▸ **TASK INSTRUCTIONS**:
Your reply must contain exactly the lines running from the one with "payment terms: 90 days -> 45 days" to the last line of the entries below, both included, and no other lines.

※ ※ ※

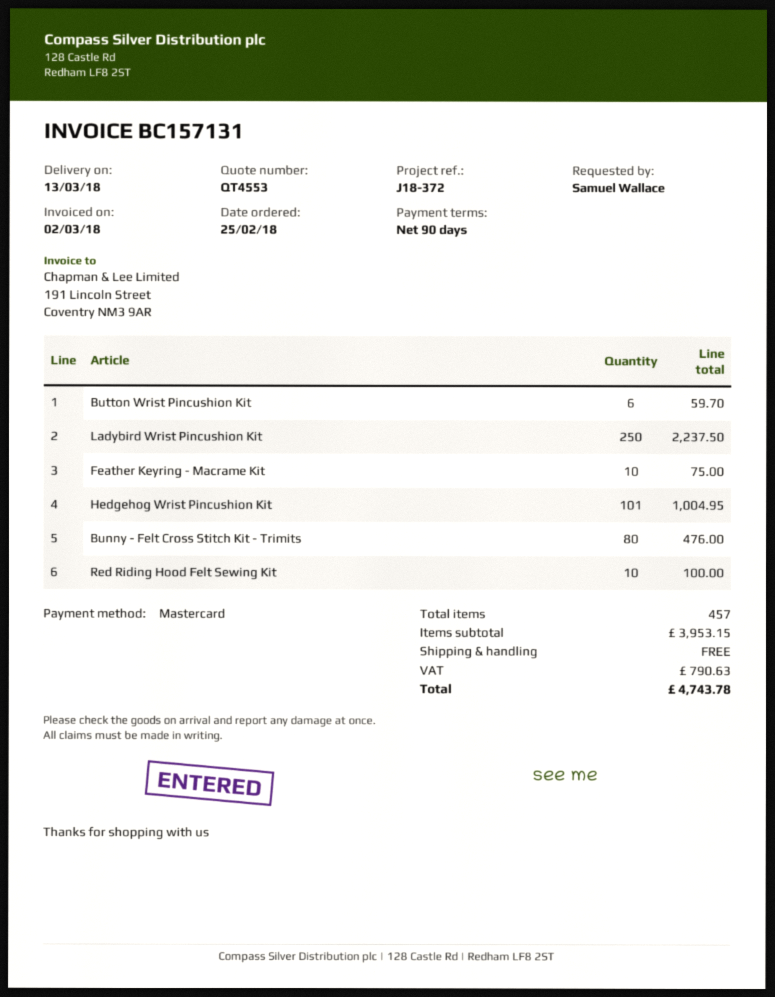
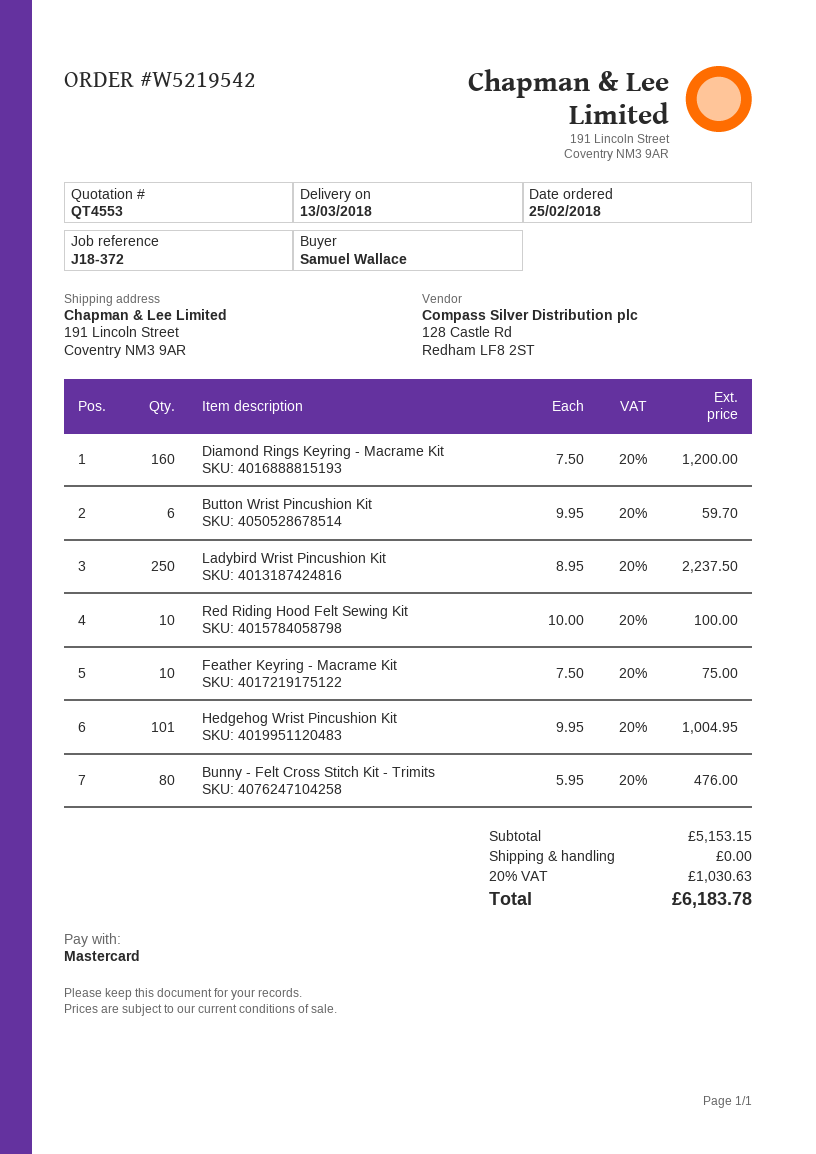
Diamond Rings Keyring - Macrame Kit: none -> 160 for 1200.00
subtotal: 3953.15 -> 5153.15
tax: 790.63 -> 1030.63
total: 4743.78 -> 6183.78

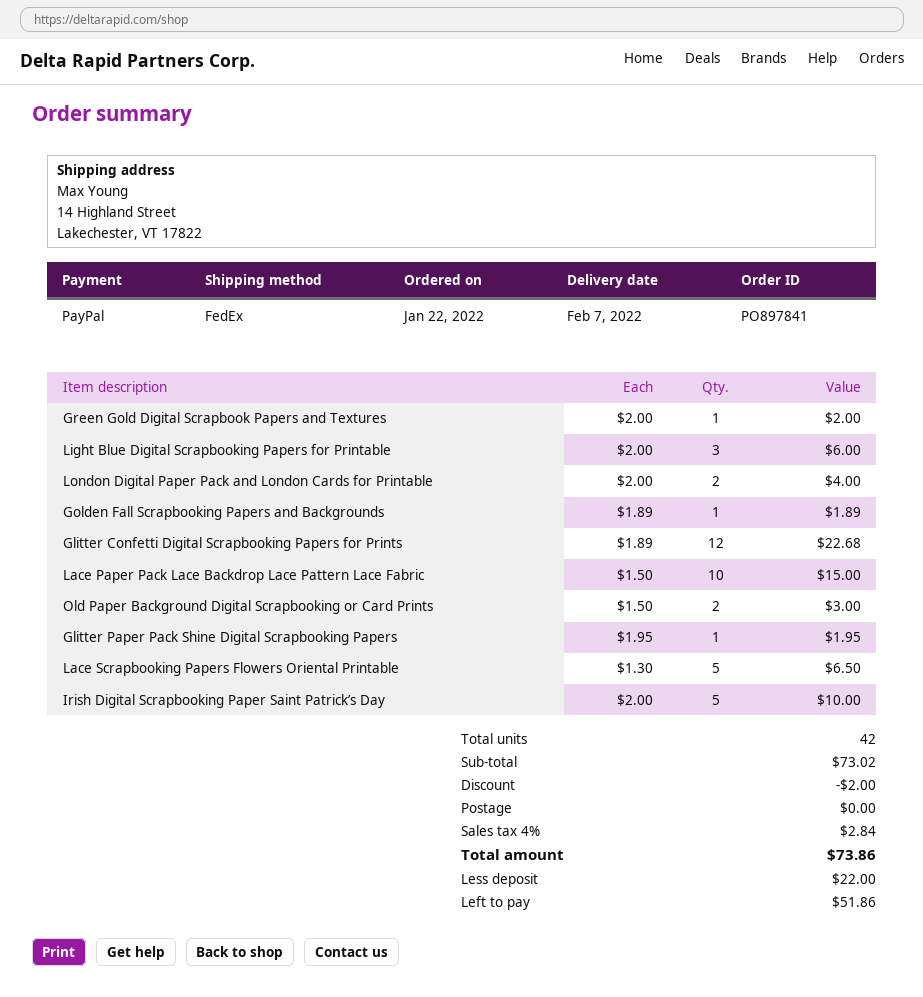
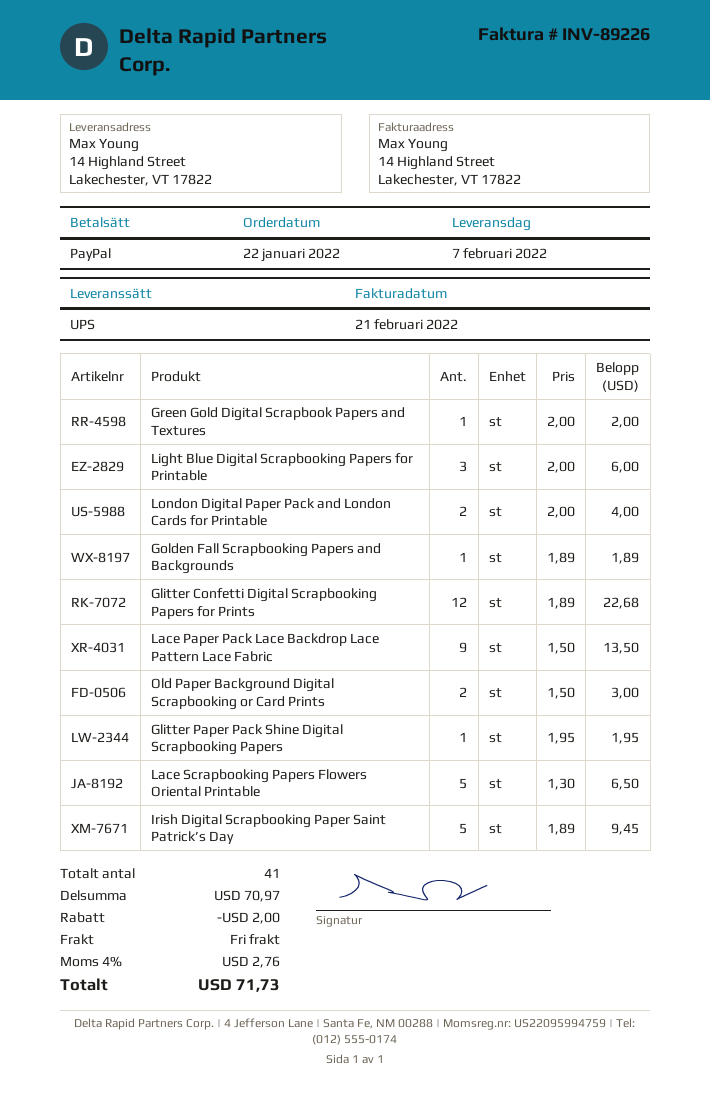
shipping method: FedEx -> UPS
Lace Paper Pack Lace Backdrop Lace Pattern Lace Fabric: 10 x 1.50 = 15.00 -> 9 x 1.50 = 13.50
Irish Digital Scrapbooking Paper Saint Patrick’s Day: 5 x 2.00 = 10.00 -> 5 x 1.89 = 9.45
total quantity: 42 -> 41
subtotal: 73.02 -> 70.97
tax: 4% = 2.84 -> 4% = 2.76
total: 73.86 -> 71.73

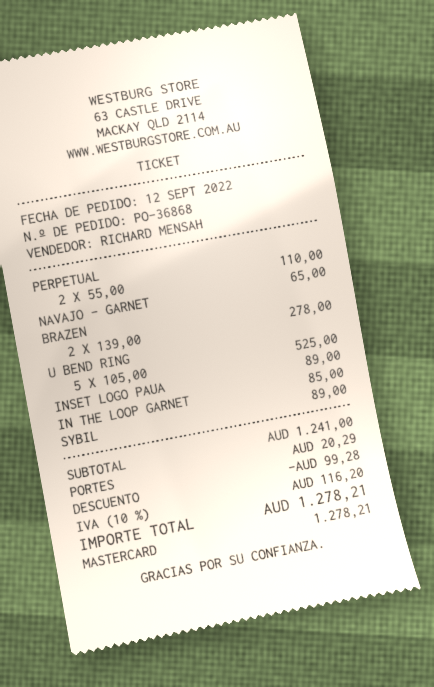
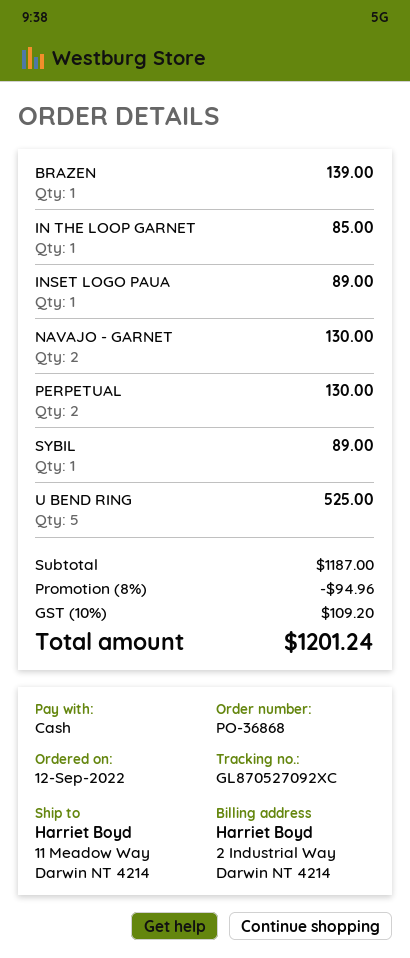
payment method: Mastercard -> cash
PERPETUAL: 2 for 110.00 -> 2 for 130.00
NAVAJO - GARNET: 1 for 65.00 -> 2 for 130.00
BRAZEN: 2 for 278.00 -> 1 for 139.00
subtotal: 1241.00 -> 1187.00
discount: 99.28 -> 94.96
shipping: 20.29 -> none
tax: 10% = 116.20 -> 10% = 109.20
total: 1278.21 -> 1201.24

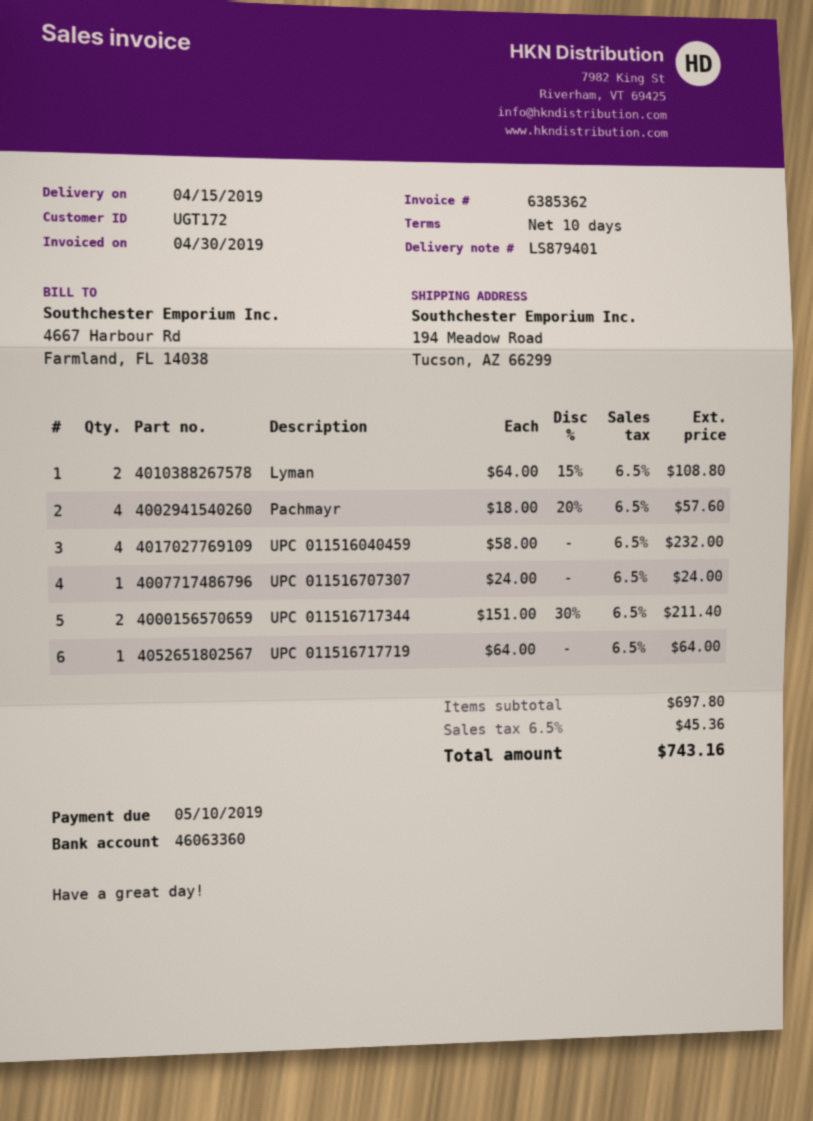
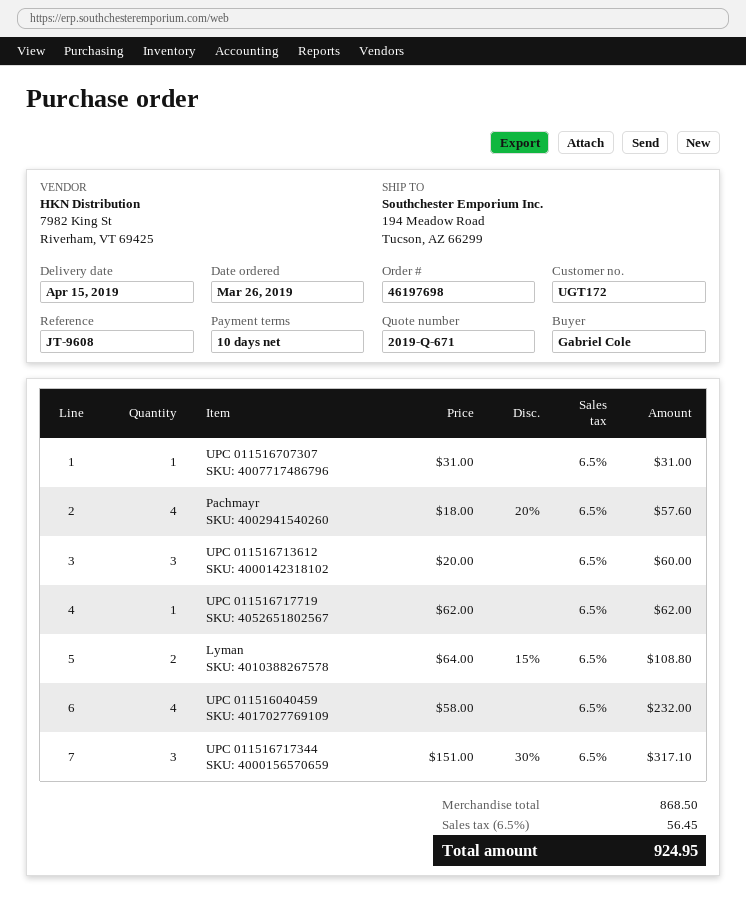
UPC 011516707307: 1 x 24.00 = 24.00 -> 1 x 31.00 = 31.00
UPC 011516717344: 2 x 151.00 - 30% = 211.40 -> 3 x 151.00 - 30% = 317.10
UPC 011516717719: 1 x 64.00 = 64.00 -> 1 x 62.00 = 62.00
UPC 011516713612: none -> 3 x 20.00 = 60.00
subtotal: 697.80 -> 868.50
tax: 6.5% = 45.36 -> 6.5% = 56.45
total: 743.16 -> 924.95

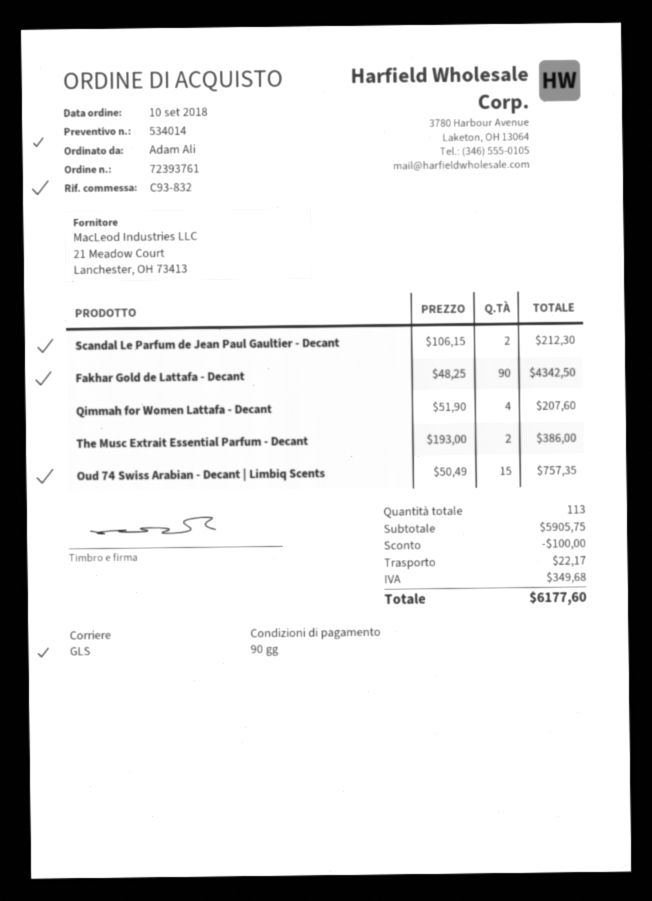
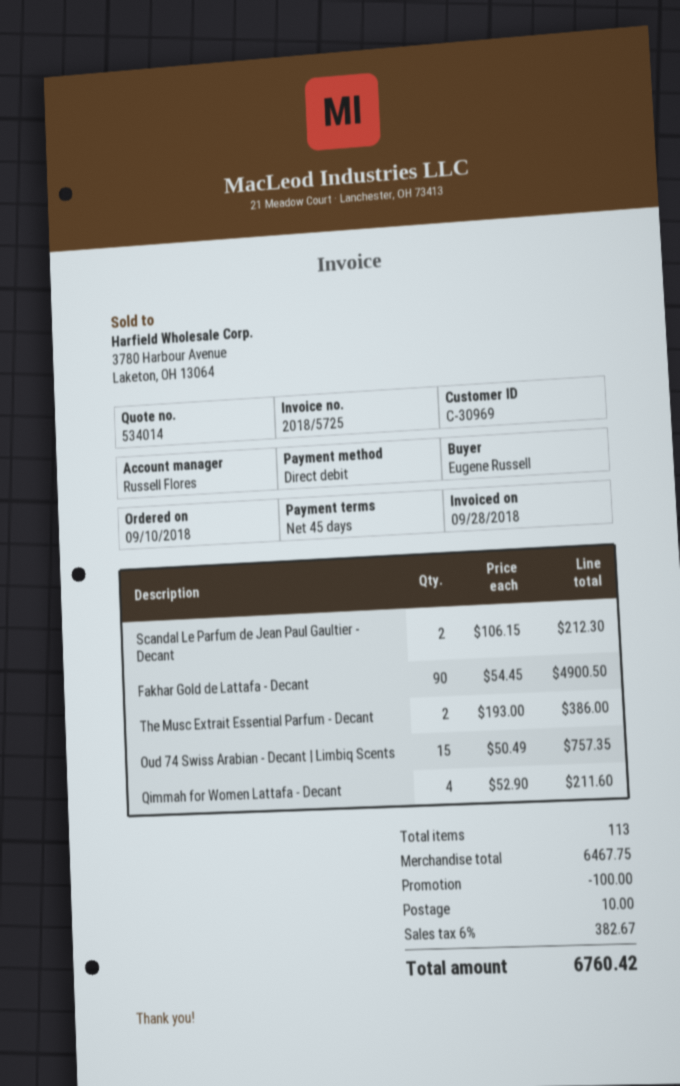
payment terms: 90 days -> 45 days
ordered by: Adam Ali -> Eugene Russell
Fakhar Gold de Lattafa - Decant: 90 x 48.25 = 4342.50 -> 90 x 54.45 = 4900.50
Qimmah for Women Lattafa - Decant: 4 x 51.90 = 207.60 -> 4 x 52.90 = 211.60
subtotal: 5905.75 -> 6467.75
shipping: 22.17 -> 10.00
tax: 349.68 -> 382.67
total: 6177.60 -> 6760.42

※ ※ ※

▸ **TASK RESULT**:
payment terms: 90 days -> 45 days
ordered by: Adam Ali -> Eugene Russell
Fakhar Gold de Lattafa - Decant: 90 x 48.25 = 4342.50 -> 90 x 54.45 = 4900.50
Qimmah for Women Lattafa - Decant: 4 x 51.90 = 207.60 -> 4 x 52.90 = 211.60
subtotal: 5905.75 -> 6467.75
shipping: 22.17 -> 10.00
tax: 349.68 -> 382.67
total: 6177.60 -> 6760.42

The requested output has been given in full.